» **Exercise aim**
Print, unchanged, the line containing "Beer Bottle Popper" along with all lines that follow it to the end of the listing.

[Start of Attachment]

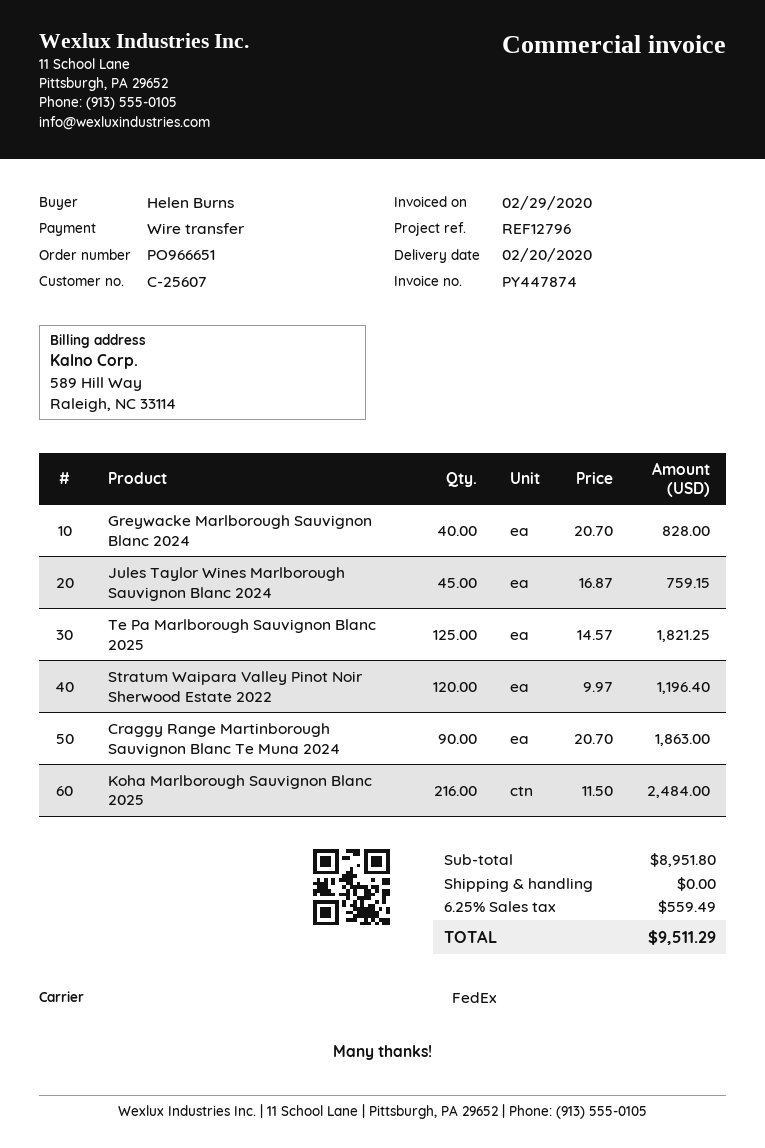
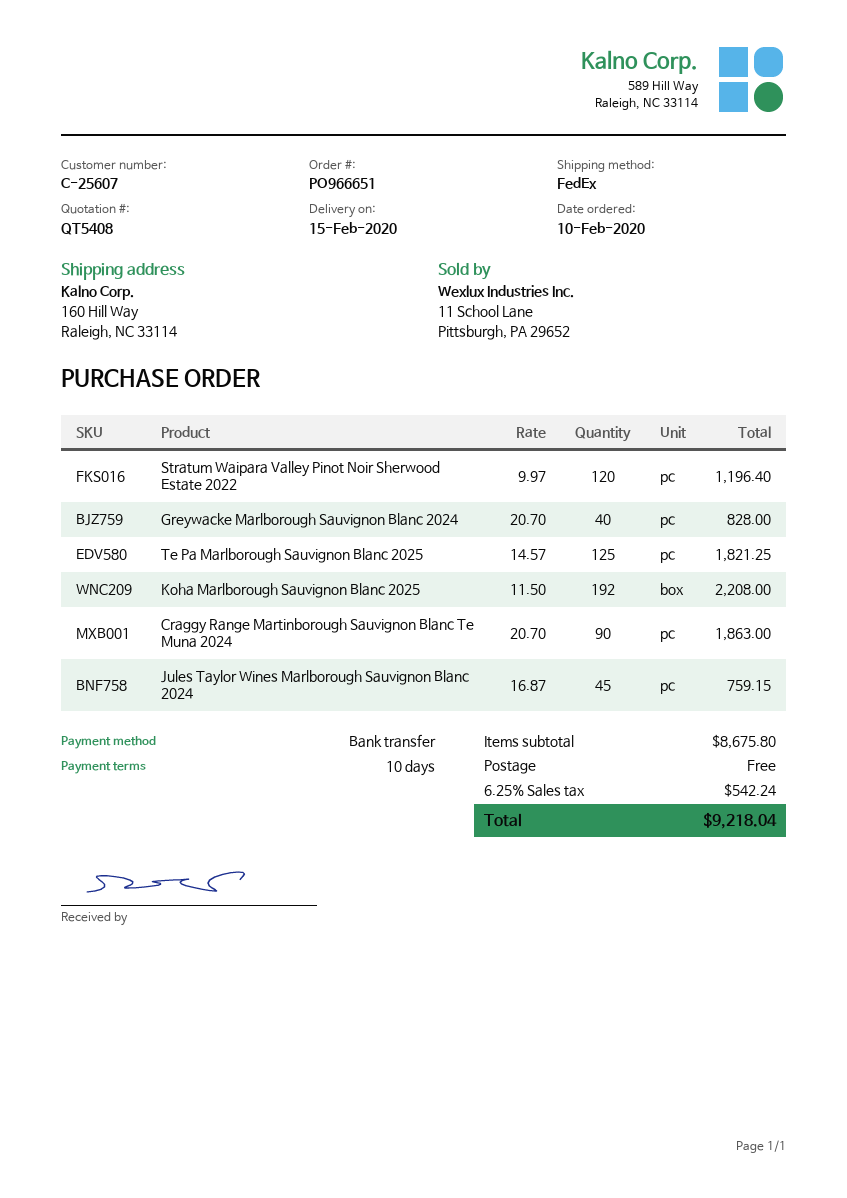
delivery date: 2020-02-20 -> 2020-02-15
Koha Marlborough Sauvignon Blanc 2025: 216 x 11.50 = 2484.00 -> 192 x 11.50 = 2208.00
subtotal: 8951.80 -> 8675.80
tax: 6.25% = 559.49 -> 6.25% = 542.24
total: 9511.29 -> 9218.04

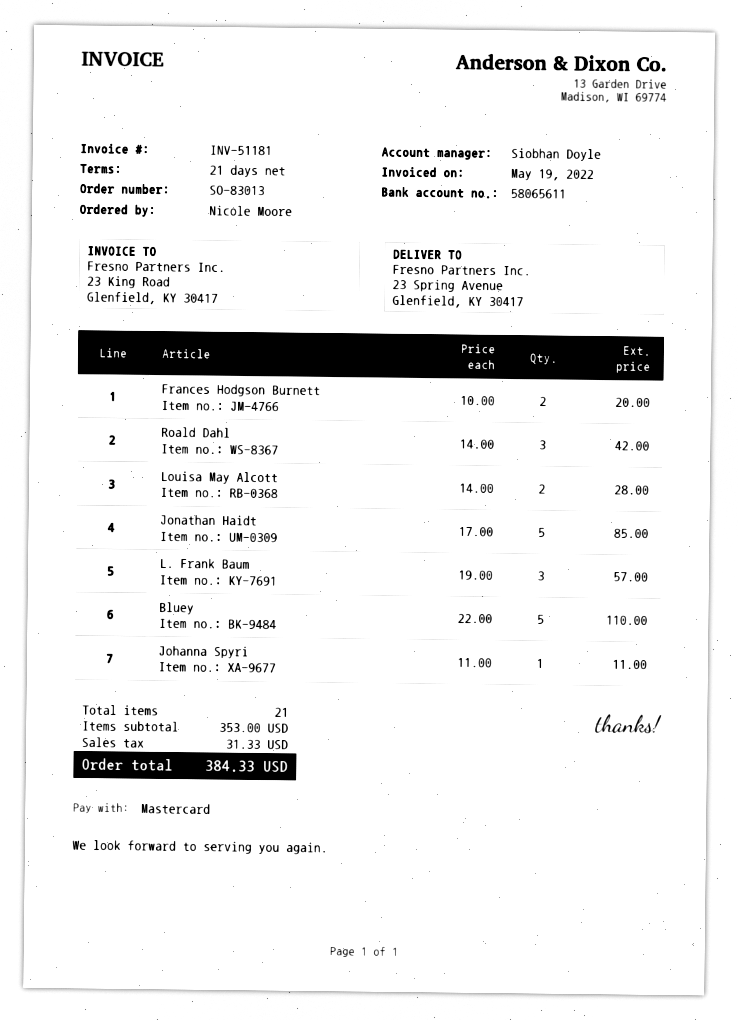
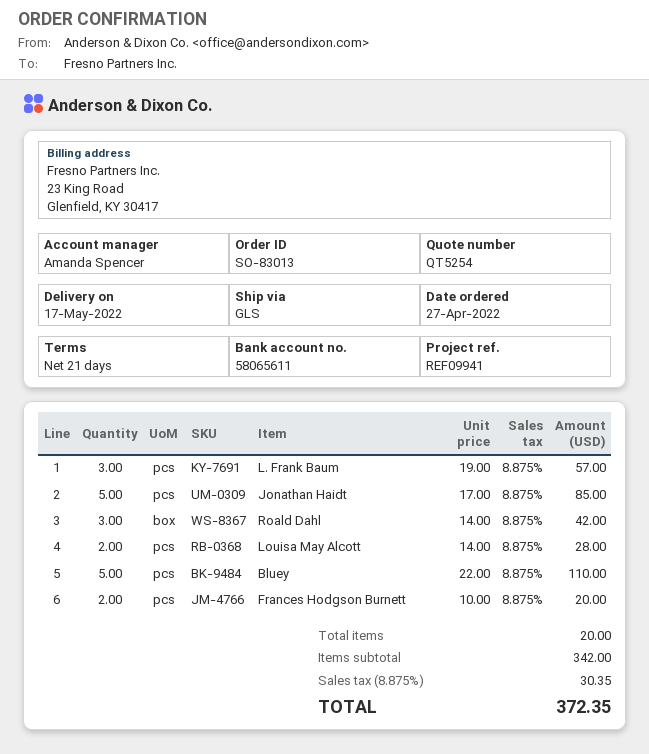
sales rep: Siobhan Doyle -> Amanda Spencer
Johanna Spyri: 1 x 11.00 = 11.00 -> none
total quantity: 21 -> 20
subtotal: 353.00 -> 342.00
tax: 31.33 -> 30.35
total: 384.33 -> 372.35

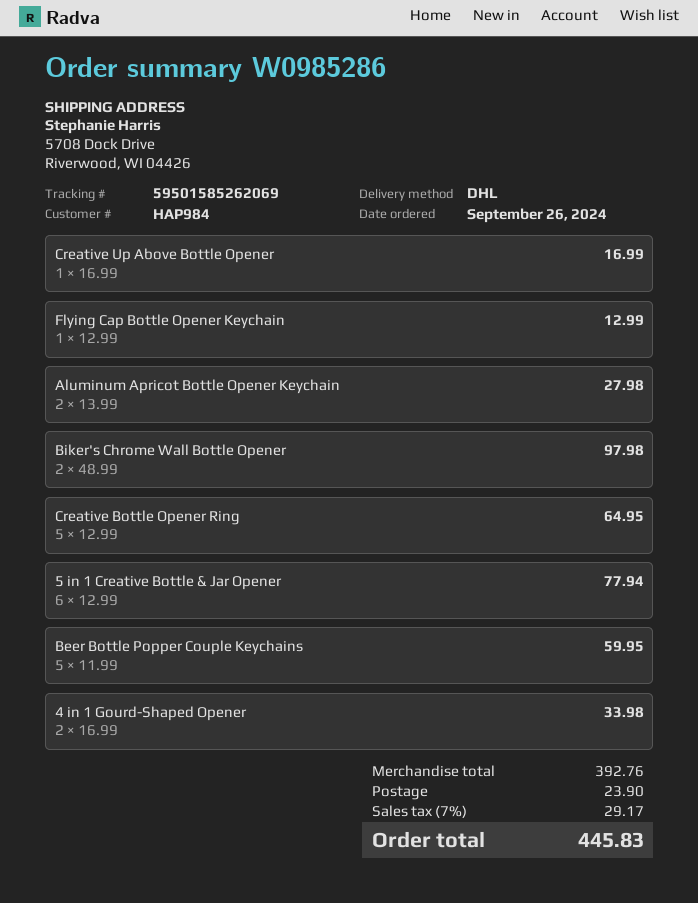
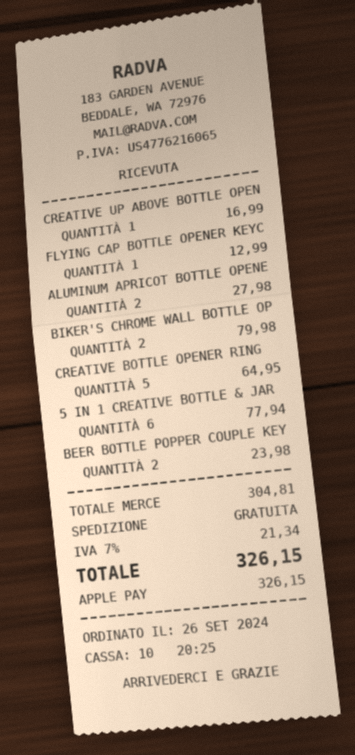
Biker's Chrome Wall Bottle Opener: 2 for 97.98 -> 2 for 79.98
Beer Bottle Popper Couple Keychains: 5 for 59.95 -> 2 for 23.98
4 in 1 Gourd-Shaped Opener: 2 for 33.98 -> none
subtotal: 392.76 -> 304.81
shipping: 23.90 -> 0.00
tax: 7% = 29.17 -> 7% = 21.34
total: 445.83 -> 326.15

[End of Attachment]

» **Reply to the exercise**
Beer Bottle Popper Couple Keychains: 5 for 59.95 -> 2 for 23.98
4 in 1 Gourd-Shaped Opener: 2 for 33.98 -> none
subtotal: 392.76 -> 304.81
shipping: 23.90 -> 0.00
tax: 7% = 29.17 -> 7% = 21.34
total: 445.83 -> 326.15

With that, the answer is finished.